Die Post geht an die Börse.
Die Post bleibt rot-weiß-rot.
Wenn ein Unternehmen in unserem Land an die Börse geht, heißt das: Jede Österreicherin und jeder Österreicher kann Aktien kaufen und Mitbesitzer/in werden, selbst mit kleinen Beträgen. Das bedeutet aber nicht nur, dass jede Österreicherin und jeder Österreicher Geld gut anlegen und am Erfolg mitverdienen kann. Das bedeutet auch: Das Unternehmen gehört weiterhin Österreich. Seine Werte - zum Beispiel seine Standorte, seine Arbeitsplätze, seine Leistungen für die Versorgung - bleiben im Land. Um seine Entscheidungen werden in der Heimat für die Heimat getroffen. Steigt der Wert des Unternehmens, dann sind es wiederum die Österreicherinnen und Österreicher, die davon profitieren. Kurz: Rot-weiß-roter geht's nicht.

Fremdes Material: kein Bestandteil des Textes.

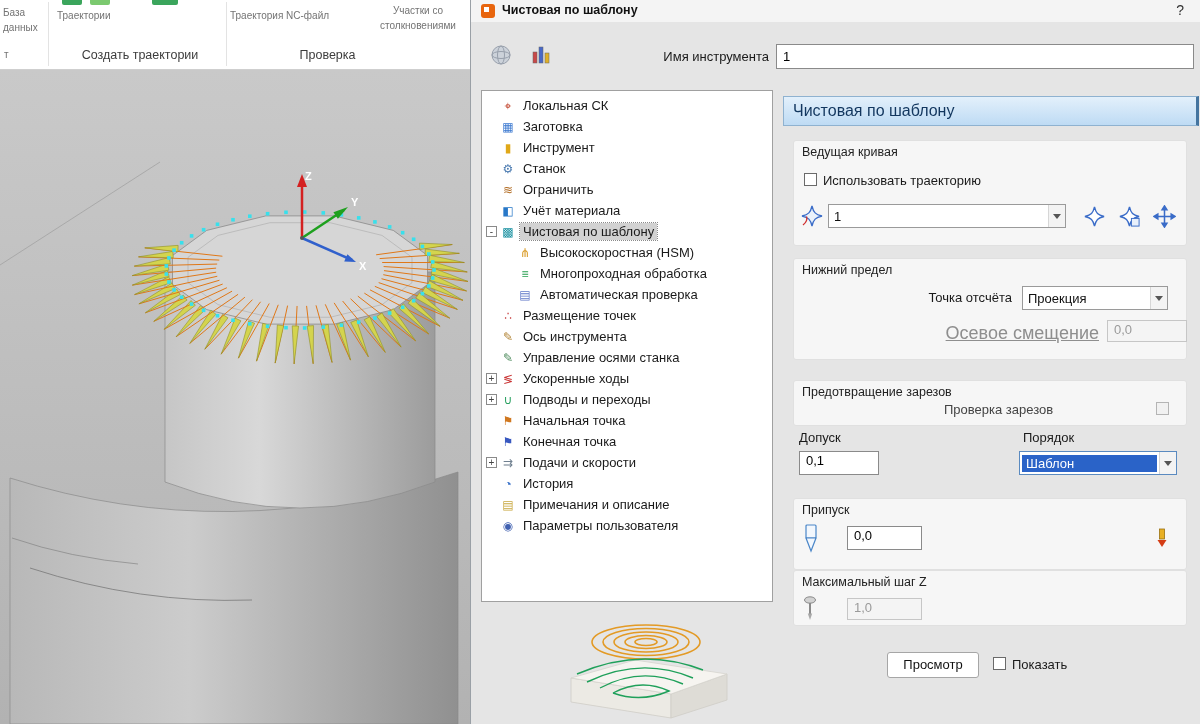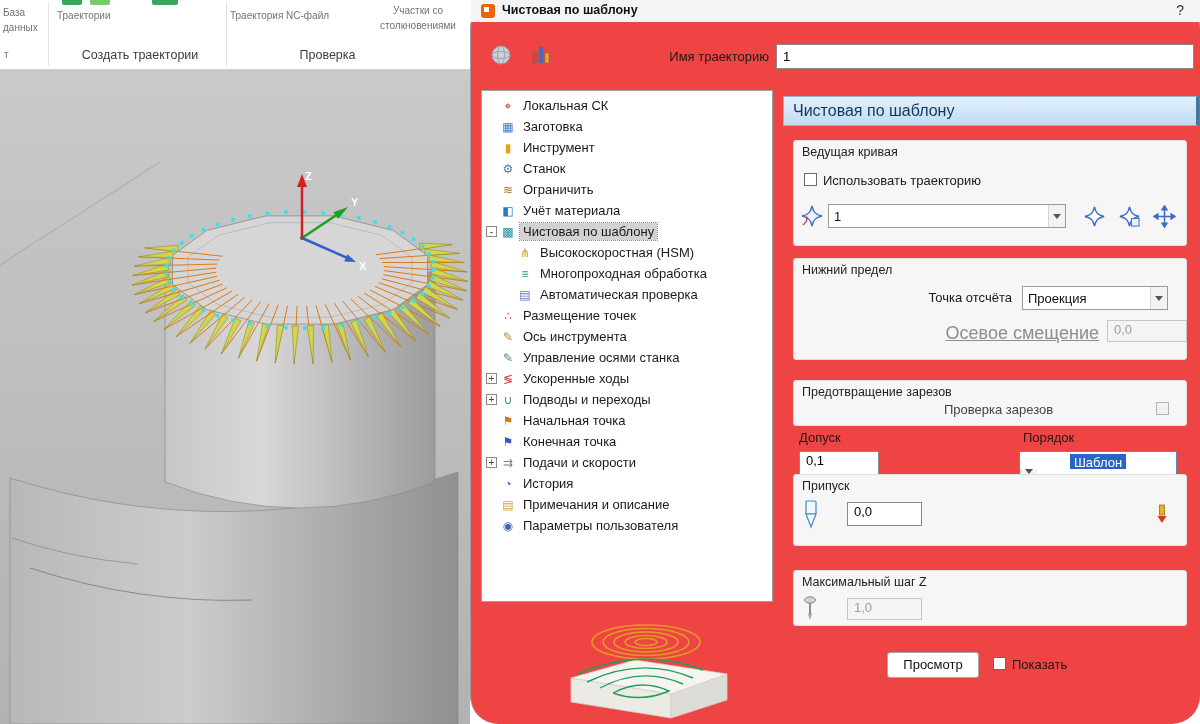--- a/index.html
+++ b/index.html
@@ -17,7 +17,7 @@
   
   .viewport { position:absolute; left:0; top:70px; width:470px; height:654px; }
   
-  .dialog { position:absolute; left:470px; top:0; width:730px; height:724px; background:#ef4444; border-left:1px solid #9aa0a6;border-radius:28px; }
+  .dialog { position:absolute; left:470px; top:0; width:730px; height:724px; background:#e5e5e5; border-left:1px solid #9aa0a6; }
   .titlebar { position:absolute; left:0; top:0; width:100%; height:22px; background:#f4f4f4; }
   .dlg-icon { position:absolute; left:10px; top:4px; width:14px; height:14px; background:#e8650e; border-radius:3px; }
   .dlg-icon::after { content:""; position:absolute; left:3px; top:3px; width:5px; height:5px; background:#fff; }

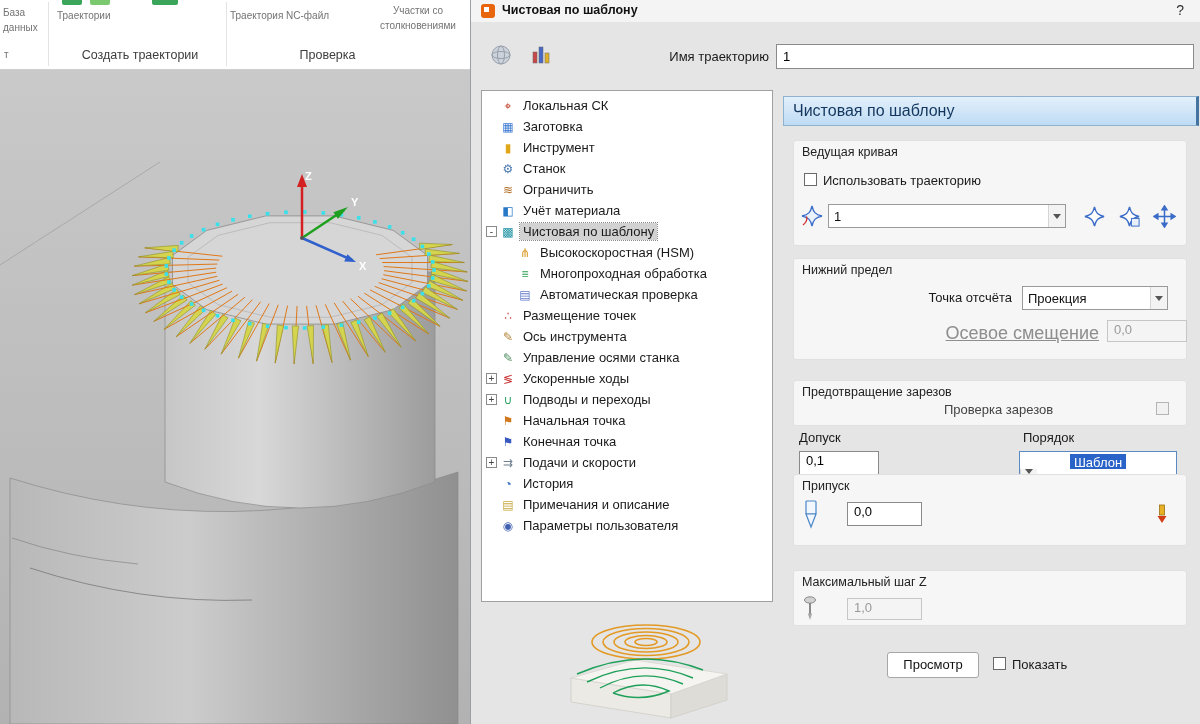--- a/index.html
+++ b/index.html
@@ -268,7 +268,7 @@
       </svg>
     </div>
 
-    <div class="plabel name-label">Имя траекторию</div>
+    <div class="plabel name-label">Имя инструмента</div>
     <input class="text-input" style="left: 305px; top: 44px; width: 418px; height: 25px;" value="1">
 
     <div class="tree" id="tree">

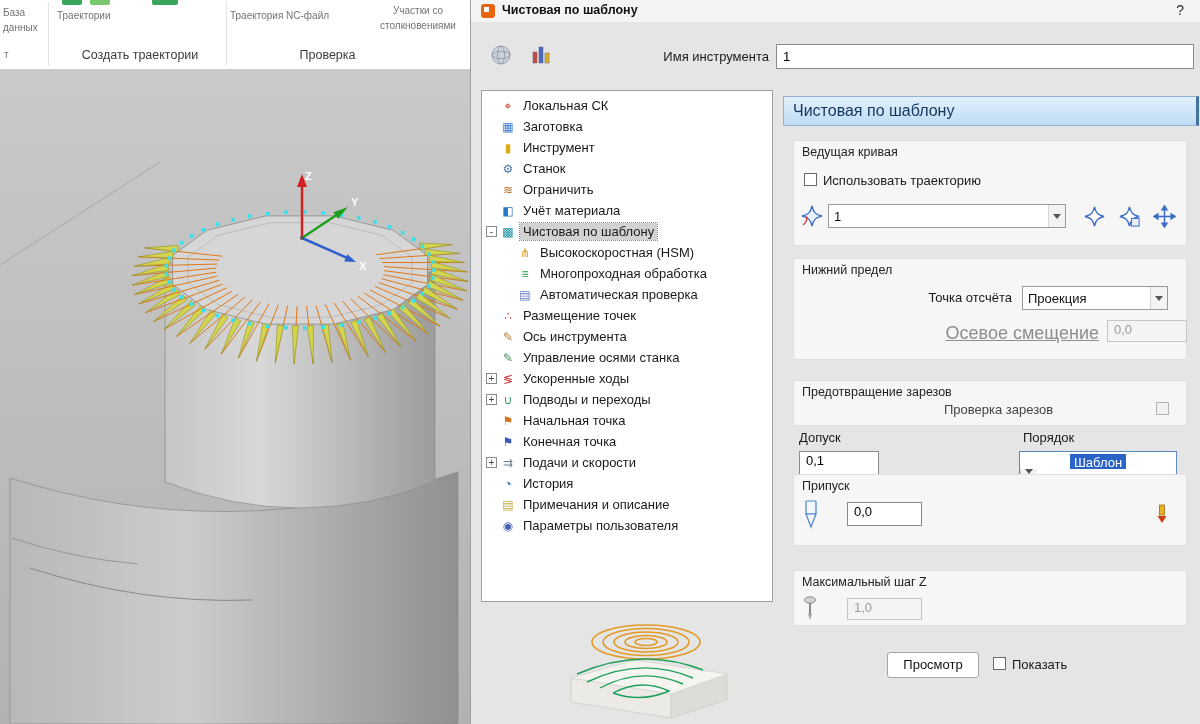--- a/index.html
+++ b/index.html
@@ -464,7 +464,7 @@
       <div class="plabel" style="left:18px;top:334px;">Допуск</div>
       <div class="plabel" style="left:242px;top:334px;">Порядок</div>
       <div class="field" style="left:18px;top:355px;width:80px;">0,1</div>
-      <div class="combo focus" style="left:238px;top:355px;width:158px;flex-direction:column;">
+      <div class="combo focus" style="left:238px;top:355px;width:158px;">
         <span class="val hl">
             <span class="selhl">Шаблон</span>
           </span>

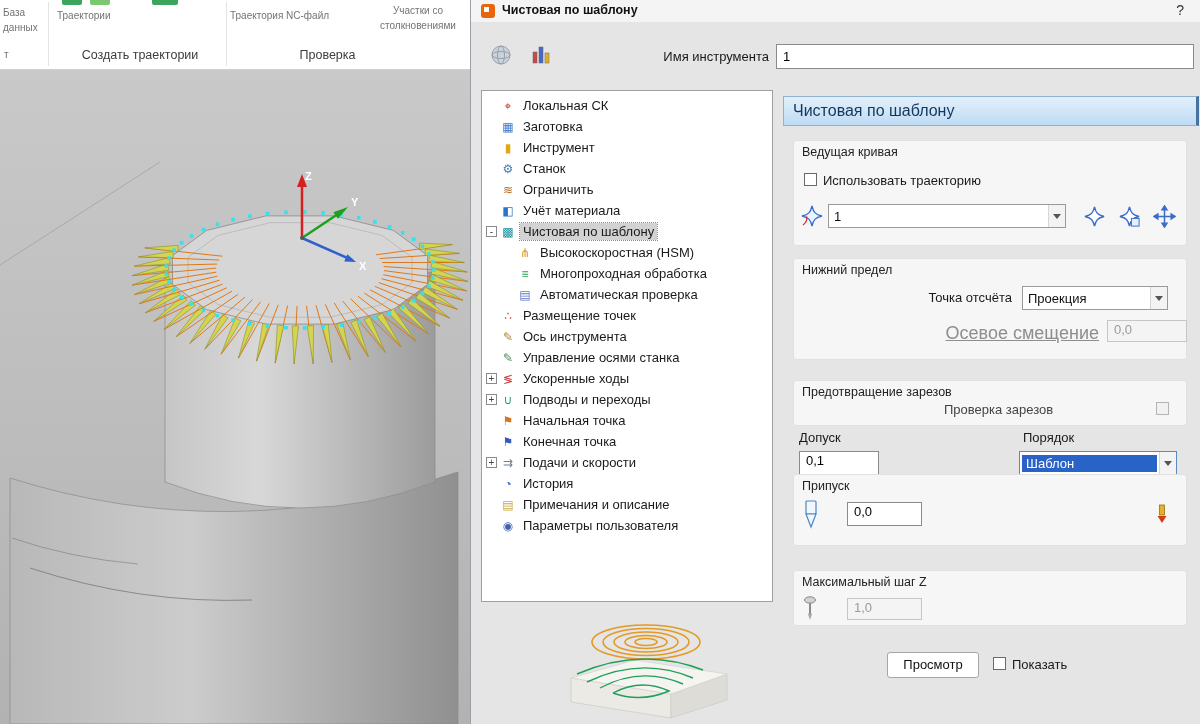--- a/index.html
+++ b/index.html
@@ -471,7 +471,7 @@
         <span class="chev"></span>
       </div>
 
-      <div class="group" style="top:378px;height:72px;text-decoration:underline;">
+      <div class="group" style="top:402px;height:72px;text-decoration:underline;">
         <div class="gtitle">Припуск</div>
         <div class="icon-btn" style="left:3px;top:22px;width:28px;height:34px;">
           <svg width="22" height="30" viewBox="0 0 22 30">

ÖIAG Werbeanzeige, Standard vom 16.01.2006
Mit dieser ganzseitigen Zeitungswerbung wirbt die ÖIAG für die Privatisierung der Post. Über die Privatisierung von Grundversorgern, zu denen auch das Briefwesen zählt, gibt es höchst unterschiedliche Meinungen. Das lassen wir jetzt auch mal links liegen.

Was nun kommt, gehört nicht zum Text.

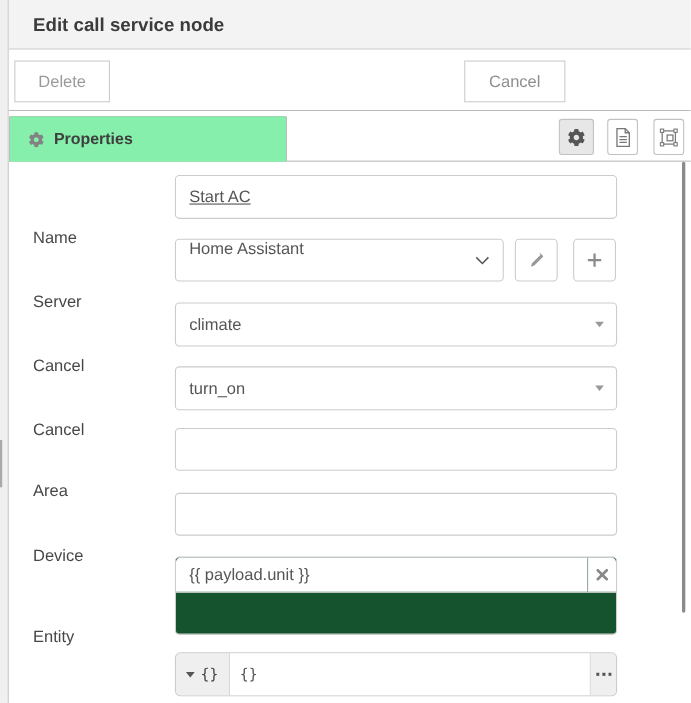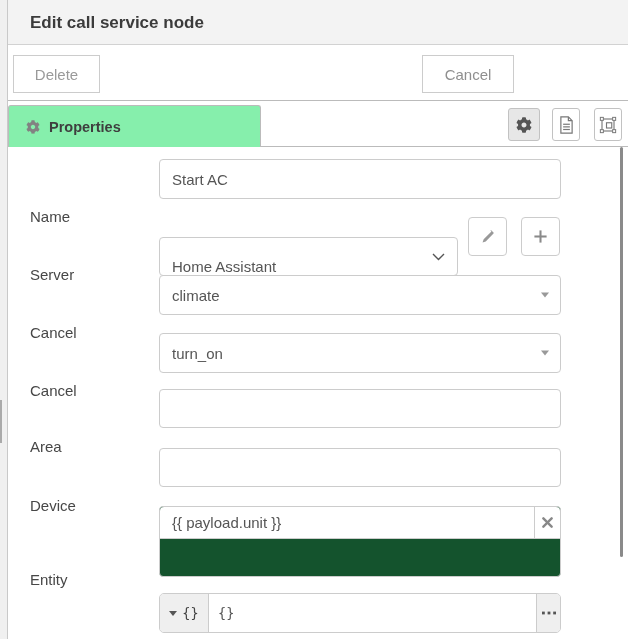--- a/index.html
+++ b/index.html
@@ -60,7 +60,7 @@
   .tri-down { width:0; height:0; border-left:4.5px solid transparent; border-right:4.5px solid transparent; border-top:5.5px solid #999; }
   .sel-caret { position:absolute; right:12px; top:50%; transform:translateY(-50%); }
 
-  #name-input   { top:159px; }
+  #name-input   { top:159px;text-decoration:underline; }
   #server-select{ top:217px; width:299px; height:39px; }
   #server-edit-btn { position:absolute; left:468px; top:217px; width:39px; height:39px; border:1px solid #ccc; border-radius:4px; background:#fff; display:flex; align-items:center; justify-content:center; cursor:pointer; }
   #server-add-btn  { position:absolute; left:521px; top:217px; width:39px; height:39px; border:1px solid #ccc; border-radius:4px; background:#fff; display:flex; align-items:center; justify-content:center; cursor:pointer; }

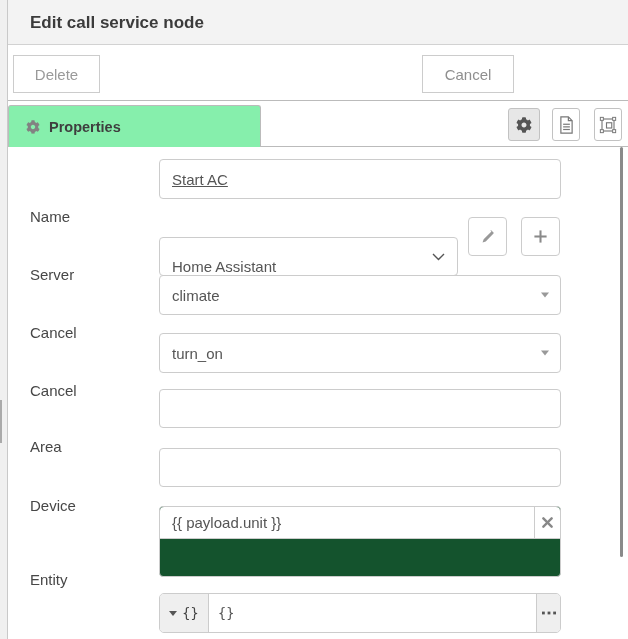--- a/index.html
+++ b/index.html
@@ -56,7 +56,7 @@
     font-family:"Liberation Sans",sans-serif; font-size:15px; color:#555;
     padding:0 12px; outline:none;
   }
-  .fake-select { display:flex; align-items:flex-end; cursor:pointer;margin-top:20px; }
+  .fake-select { display:flex; align-items:flex-start; cursor:pointer; }
   .tri-down { width:0; height:0; border-left:4.5px solid transparent; border-right:4.5px solid transparent; border-top:5.5px solid #999; }
   .sel-caret { position:absolute; right:12px; top:50%; transform:translateY(-50%); }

Mir geht es um den Text der Werbung. Was für eine Wirtschaftsausbildung haben die MitarbeiterInnen der ÖIAG? Ich dachte bisher das Grundwesen einer Börse liegt doch darin, dass jeder, der über die finanziellen Mitteln verfügt, Aktien kaufen kann - solange natürlich welche angeboten werden. Wieso sieht das die ÖIAG anders? Wieso kann die ÖIAG schreiben: "Die Post bleibt rot-weiß-rot"? Fragt die ÖIAG in Zukunft jeden Aktienkäufer, ob er die österreichische Staatsbürgerschaft besitzt?

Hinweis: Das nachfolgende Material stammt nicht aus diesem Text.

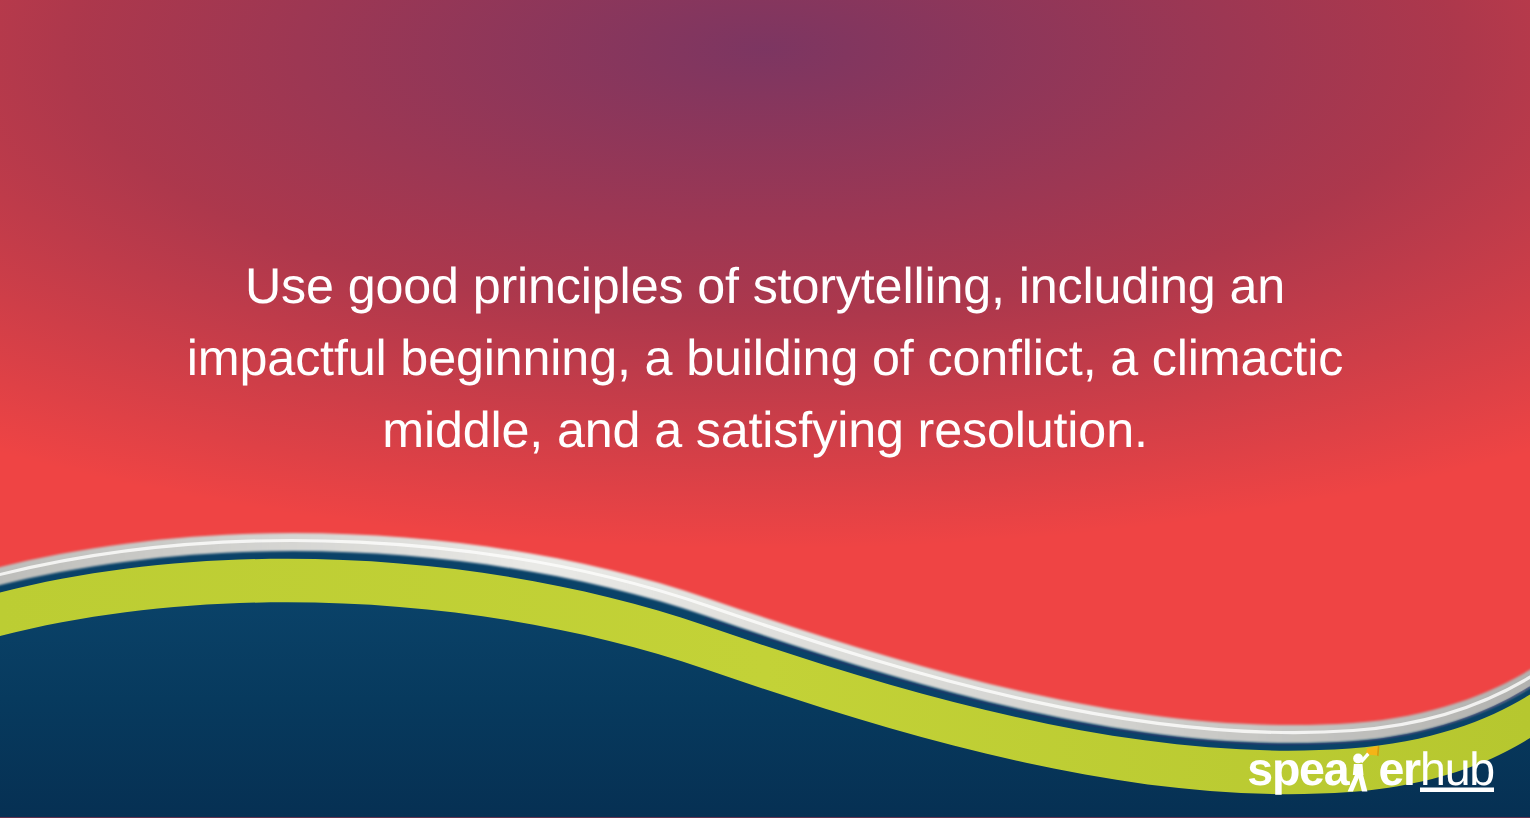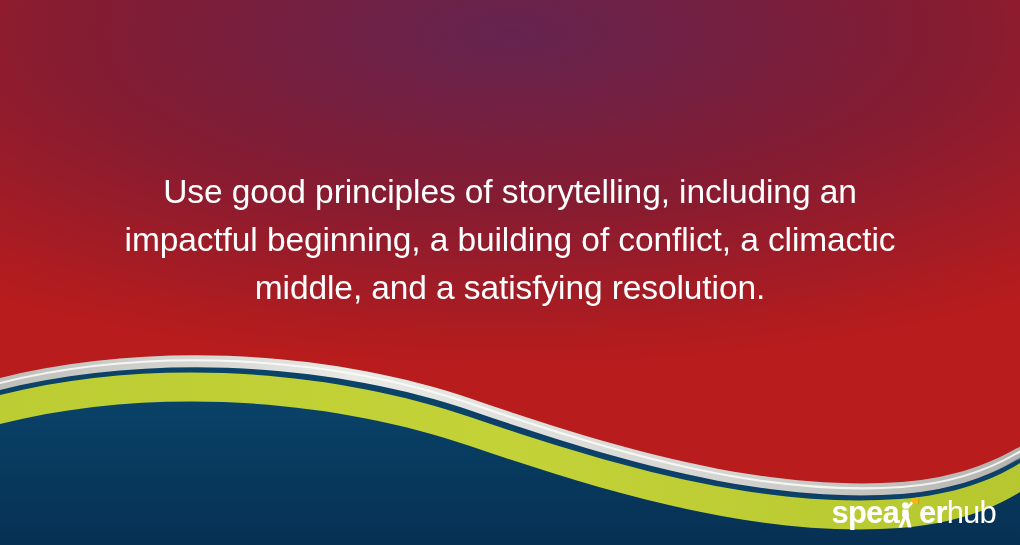--- a/index.html
+++ b/index.html
@@ -21,7 +21,7 @@
     position: relative;
     width: 1020px;
     height: 545px;
-    background: #b91c1c;
+    background: #ef4444;
     overflow: hidden;
   }
 

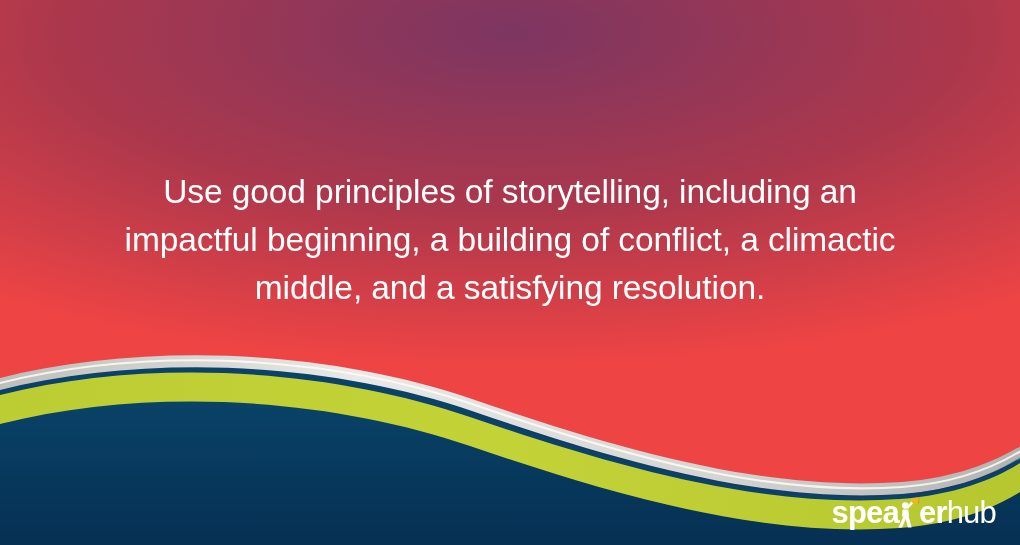--- a/index.html
+++ b/index.html
@@ -96,7 +96,7 @@
   }
 
   .logo-bold   { font-weight: 700; margin-top: 10px; }
-  .logo-light  { font-weight: 400; color:#ffffff; }
+  .logo-light  { font-weight: 400; color:#ffffff;text-decoration:underline; }
 
   
   #logo-k-mark {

Man kann doch nicht ernsthaft behaupten, dass man durch eine Privatisierung über die Börse Eigentümerverhältnisse nach Ländern garantieren kann. Das ist billige Werbung, man könnte sogar von Stimmungsmache oder populistischen Zügen sprechen. Sachlich und korrekt sieht auf jeden Fall anders aus!